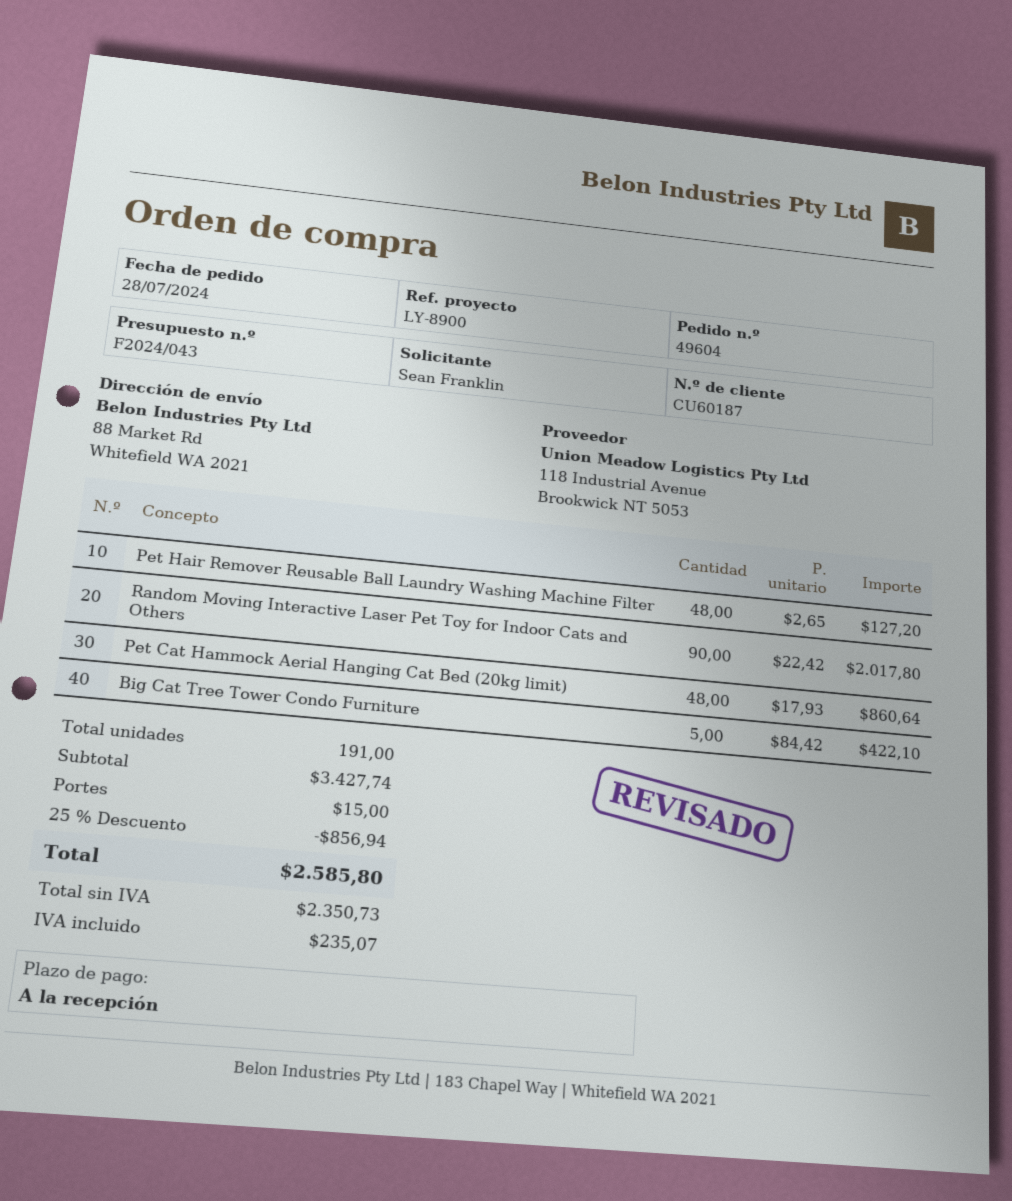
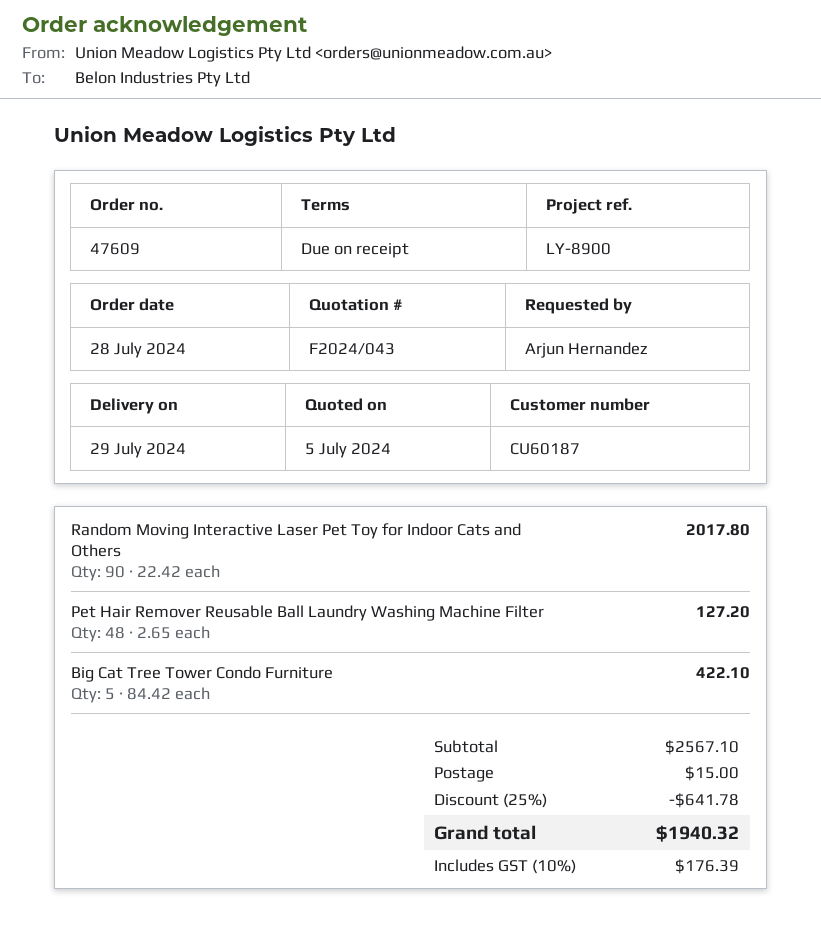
order number: 49604 -> 47609
ordered by: Sean Franklin -> Arjun Hernandez
Pet Cat Hammock Aerial Hanging Cat Bed (20kg limit): 48 x 17.93 = 860.64 -> none
subtotal: 3427.74 -> 2567.10
discount: 25% = 856.94 -> 25% = 641.78
tax: 235.07 -> 176.39
total: 2585.80 -> 1940.32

_ _ _

Brief ->
Repeat precisely the lines of the data starting at the one containing "Pet Cat Hammock", last line included.

Output for this exercise ->
Pet Cat Hammock Aerial Hanging Cat Bed (20kg limit): 48 x 17.93 = 860.64 -> none
subtotal: 3427.74 -> 2567.10
discount: 25% = 856.94 -> 25% = 641.78
tax: 235.07 -> 176.39
total: 2585.80 -> 1940.32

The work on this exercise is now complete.